==== DATA EXTRACT

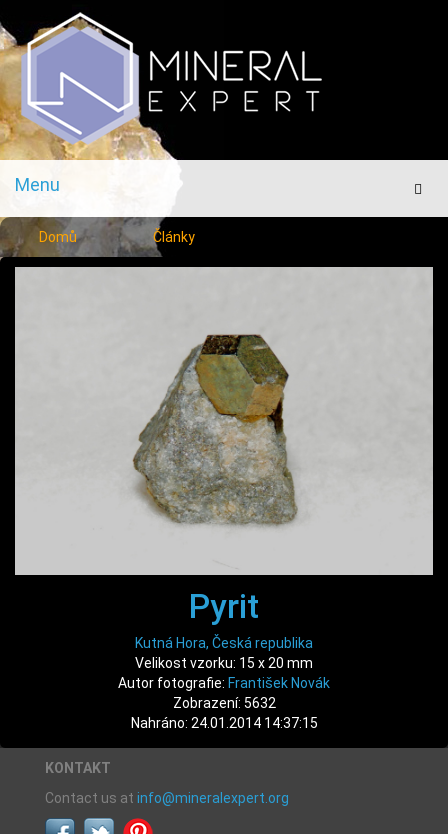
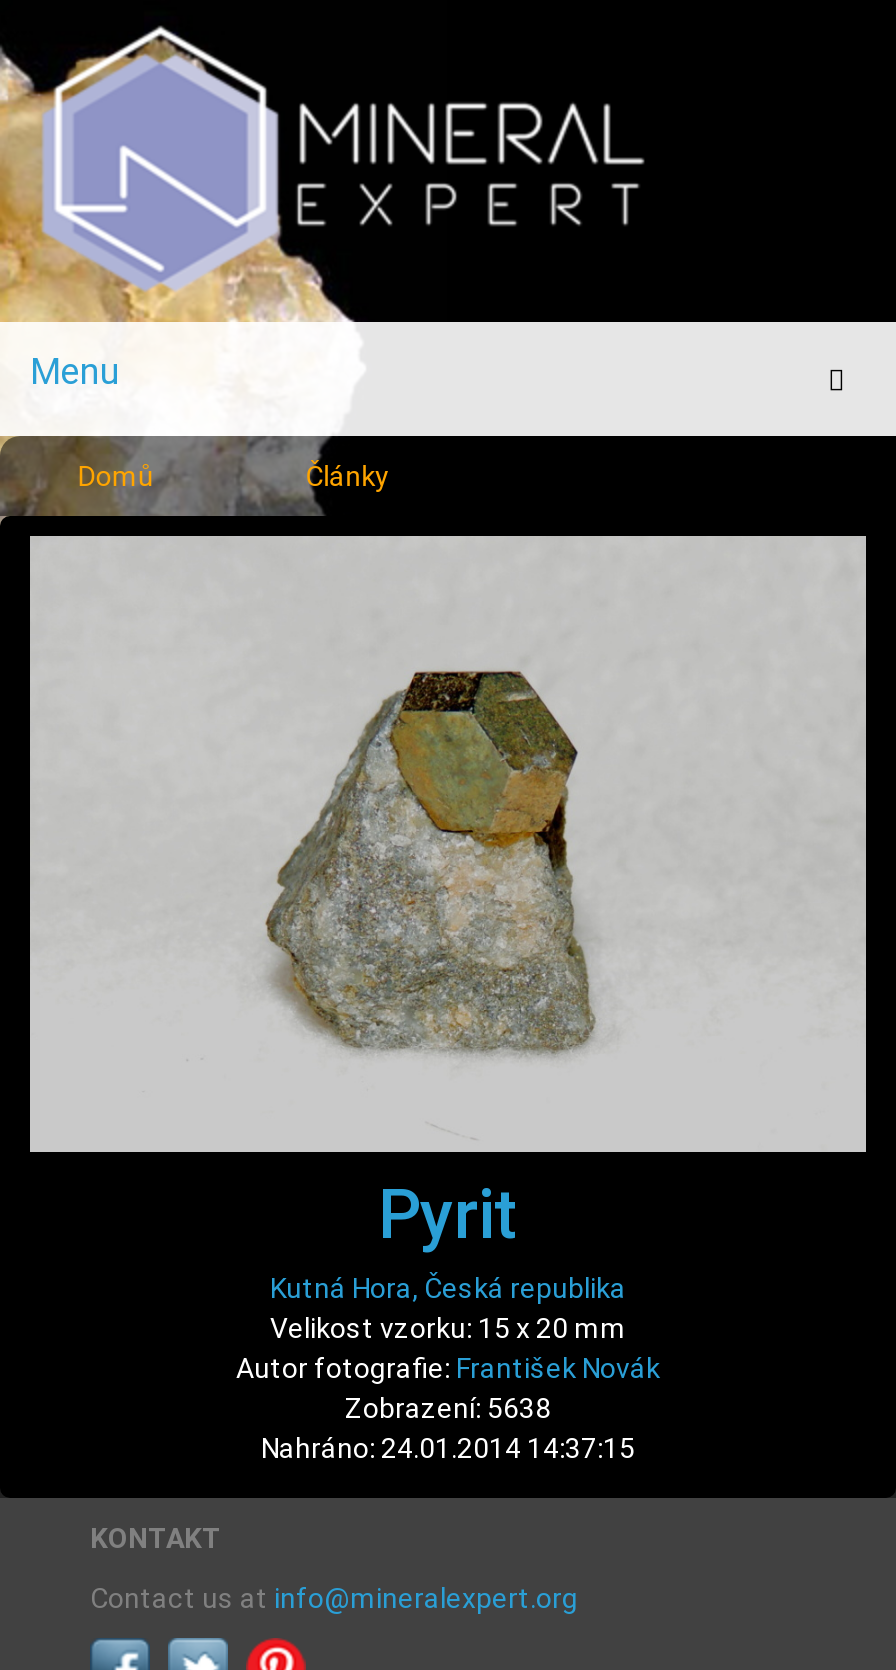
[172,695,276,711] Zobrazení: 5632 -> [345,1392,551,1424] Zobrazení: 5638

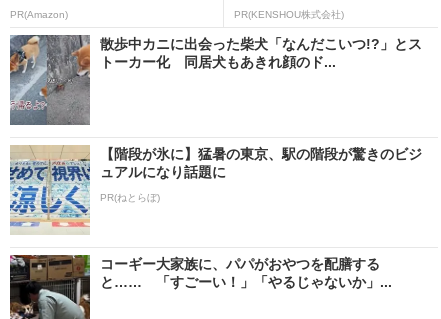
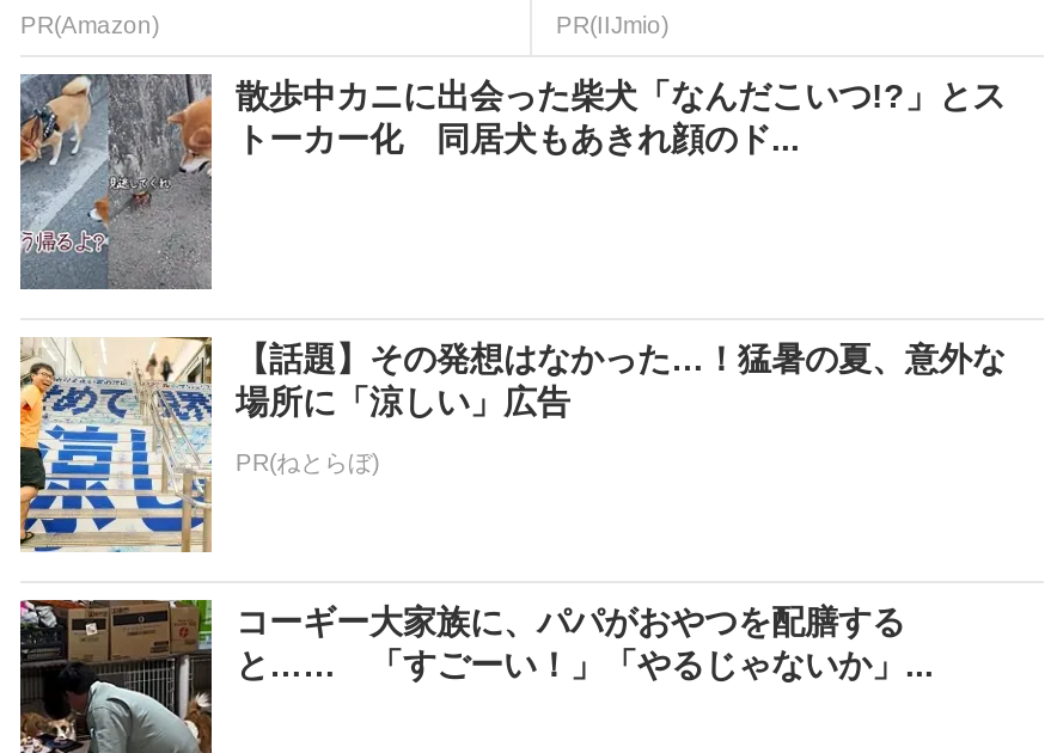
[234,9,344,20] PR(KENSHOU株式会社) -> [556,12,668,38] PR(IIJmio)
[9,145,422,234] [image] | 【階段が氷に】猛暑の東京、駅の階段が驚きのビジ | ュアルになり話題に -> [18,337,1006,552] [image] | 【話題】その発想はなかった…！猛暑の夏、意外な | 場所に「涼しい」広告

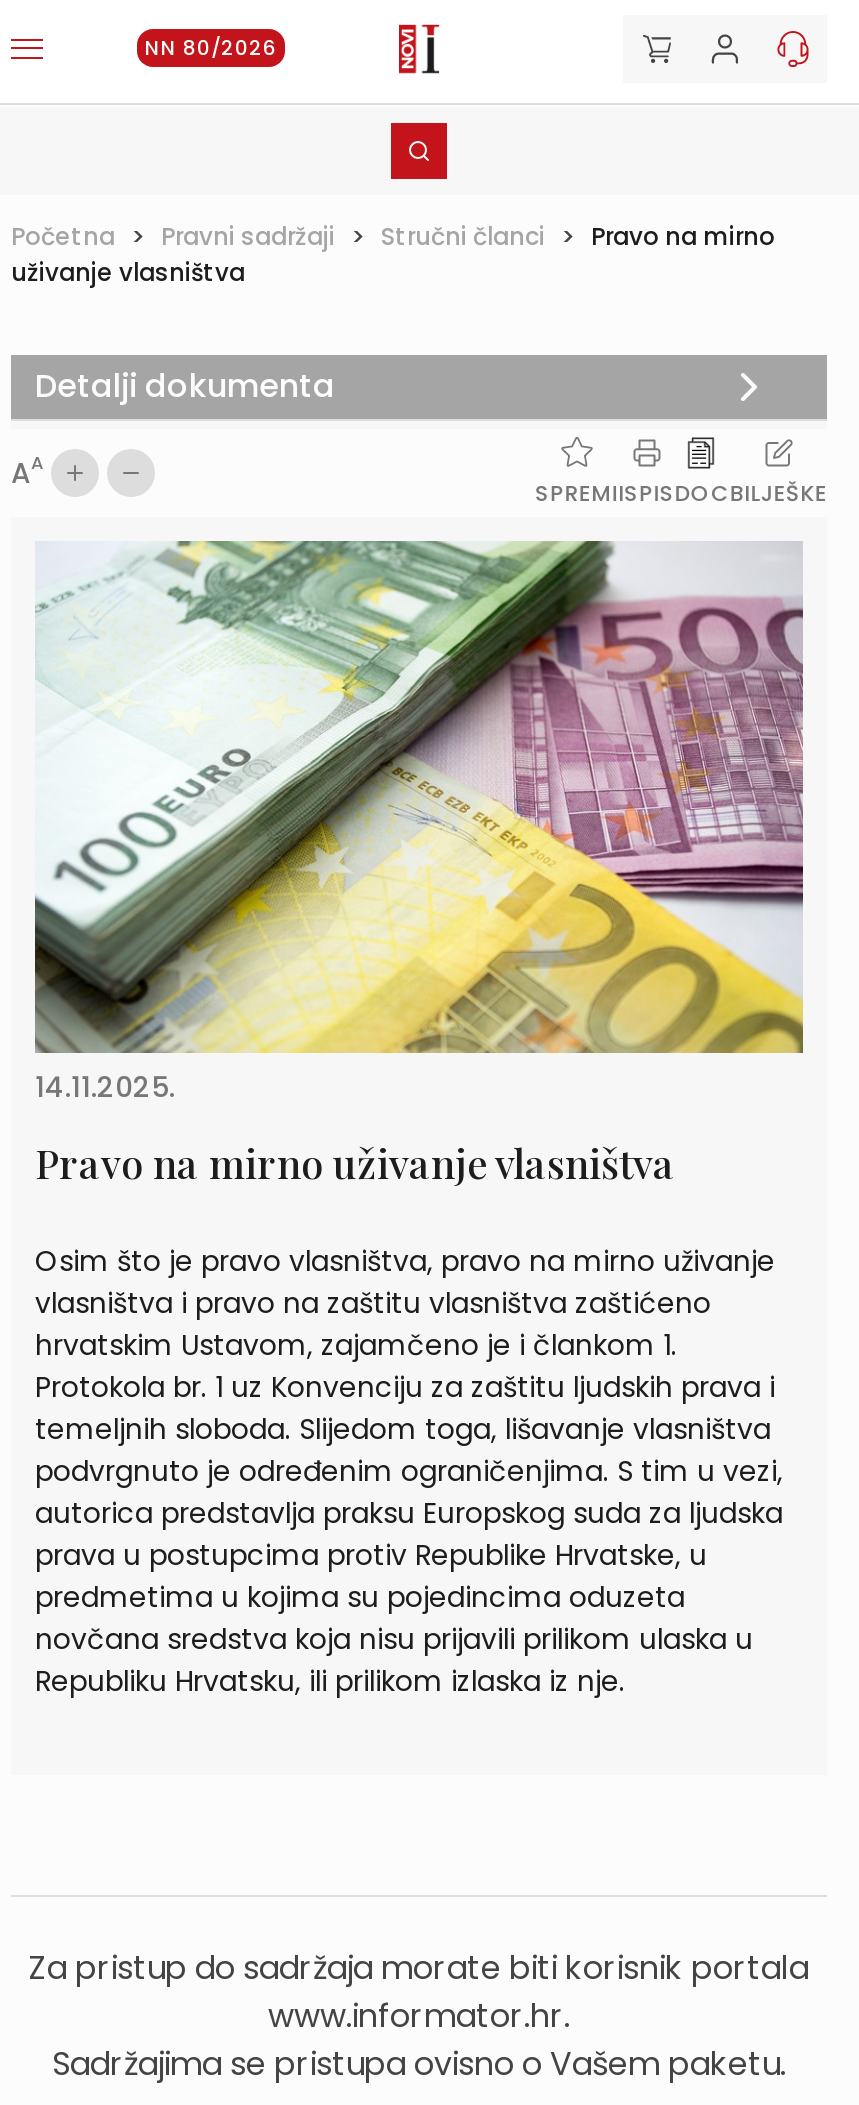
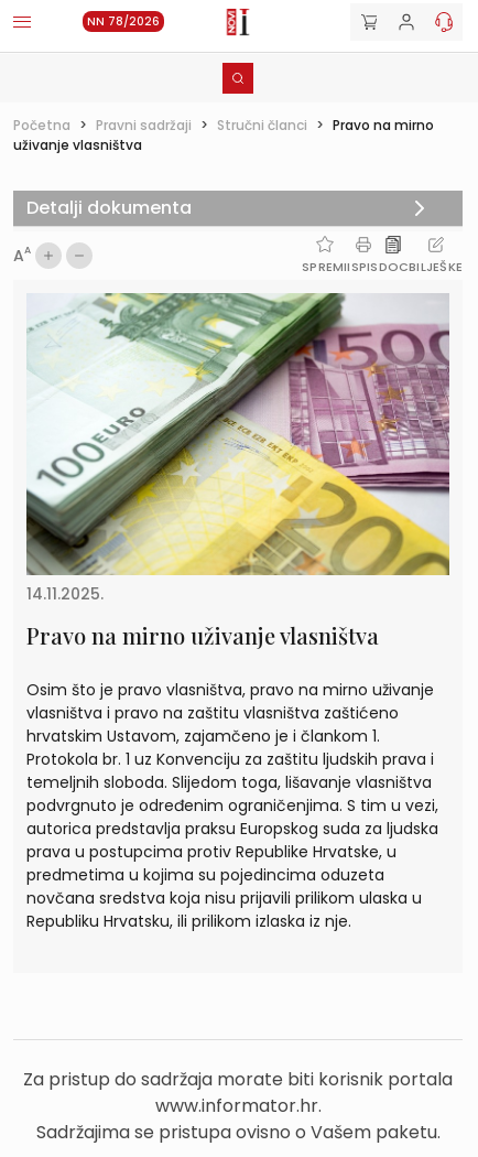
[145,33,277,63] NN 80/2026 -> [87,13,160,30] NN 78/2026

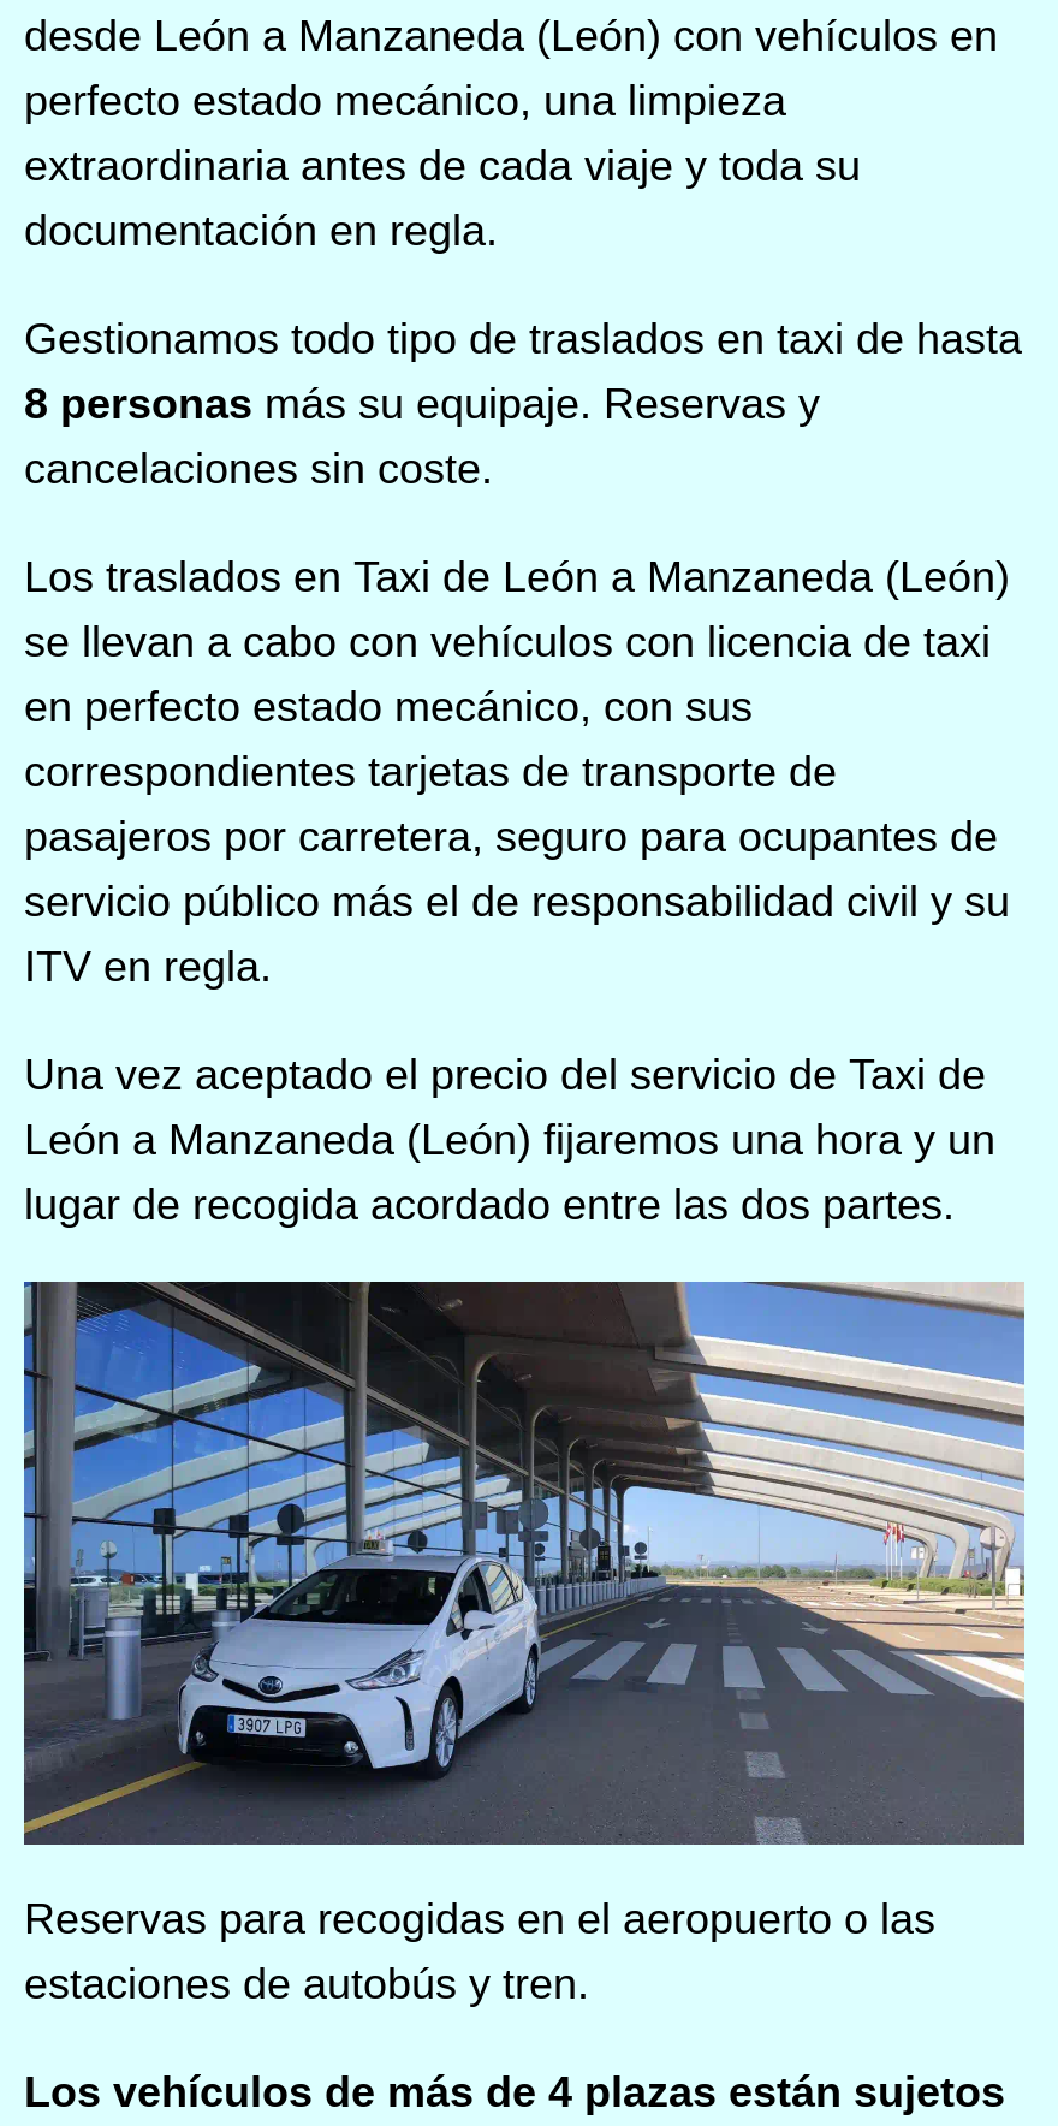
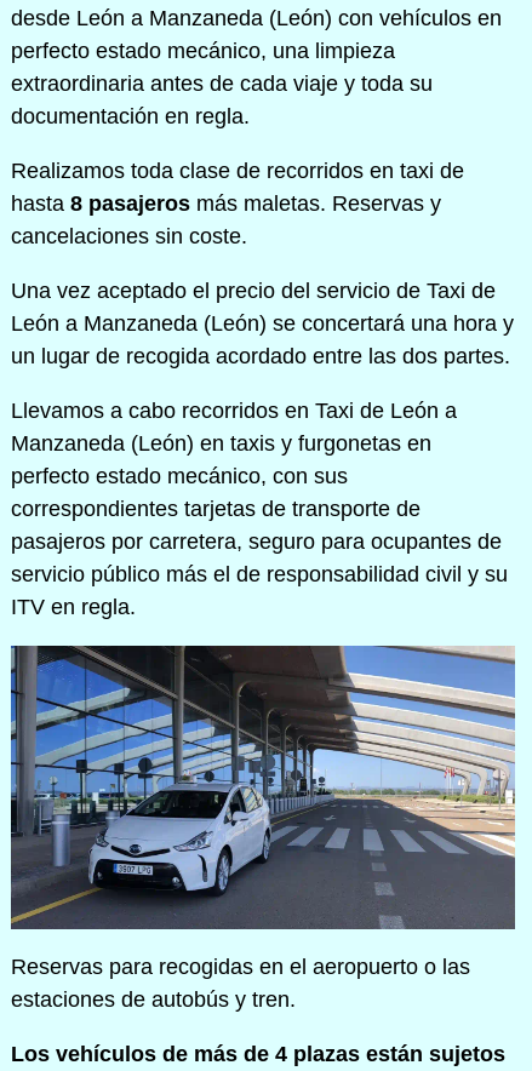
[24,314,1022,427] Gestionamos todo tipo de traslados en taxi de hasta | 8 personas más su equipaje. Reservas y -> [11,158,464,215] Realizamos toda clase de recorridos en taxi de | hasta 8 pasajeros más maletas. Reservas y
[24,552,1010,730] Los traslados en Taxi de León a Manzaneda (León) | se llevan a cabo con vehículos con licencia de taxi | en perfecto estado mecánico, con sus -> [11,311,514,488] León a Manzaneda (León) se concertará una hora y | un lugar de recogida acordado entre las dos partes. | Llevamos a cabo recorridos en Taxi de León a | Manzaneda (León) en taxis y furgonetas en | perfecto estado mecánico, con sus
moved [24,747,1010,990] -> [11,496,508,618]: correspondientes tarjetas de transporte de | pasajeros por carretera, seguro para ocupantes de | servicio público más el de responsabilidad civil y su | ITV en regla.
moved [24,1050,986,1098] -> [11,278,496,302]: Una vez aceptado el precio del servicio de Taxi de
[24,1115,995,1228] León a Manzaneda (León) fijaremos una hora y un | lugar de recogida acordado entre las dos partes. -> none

========

- PROBLEM REQUIREMENTS: Without the pictures, return the records above exactly as written.

- RESULT OF THE TASK:
[172,695,276,711] Zobrazení: 5632 -> [345,1392,551,1424] Zobrazení: 5638

[234,9,344,20] PR(KENSHOU株式会社) -> [556,12,668,38] PR(IIJmio)
[9,145,422,234] [image] | 【階段が氷に】猛暑の東京、駅の階段が驚きのビジ | ュアルになり話題に -> [18,337,1006,552] [image] | 【話題】その発想はなかった…！猛暑の夏、意外な | 場所に「涼しい」広告

[145,33,277,63] NN 80/2026 -> [87,13,160,30] NN 78/2026

[24,314,1022,427] Gestionamos todo tipo de traslados en taxi de hasta | 8 personas más su equipaje. Reservas y -> [11,158,464,215] Realizamos toda clase de recorridos en taxi de | hasta 8 pasajeros más maletas. Reservas y
[24,552,1010,730] Los traslados en Taxi de León a Manzaneda (León) | se llevan a cabo con vehículos con licencia de taxi | en perfecto estado mecánico, con sus -> [11,311,514,488] León a Manzaneda (León) se concertará una hora y | un lugar de recogida acordado entre las dos partes. | Llevamos a cabo recorridos en Taxi de León a | Manzaneda (León) en taxis y furgonetas en | perfecto estado mecánico, con sus
moved [24,747,1010,990] -> [11,496,508,618]: correspondientes tarjetas de transporte de | pasajeros por carretera, seguro para ocupantes de | servicio público más el de responsabilidad civil y su | ITV en regla.
moved [24,1050,986,1098] -> [11,278,496,302]: Una vez aceptado el precio del servicio de Taxi de
[24,1115,995,1228] León a Manzaneda (León) fijaremos una hora y un | lugar de recogida acordado entre las dos partes. -> none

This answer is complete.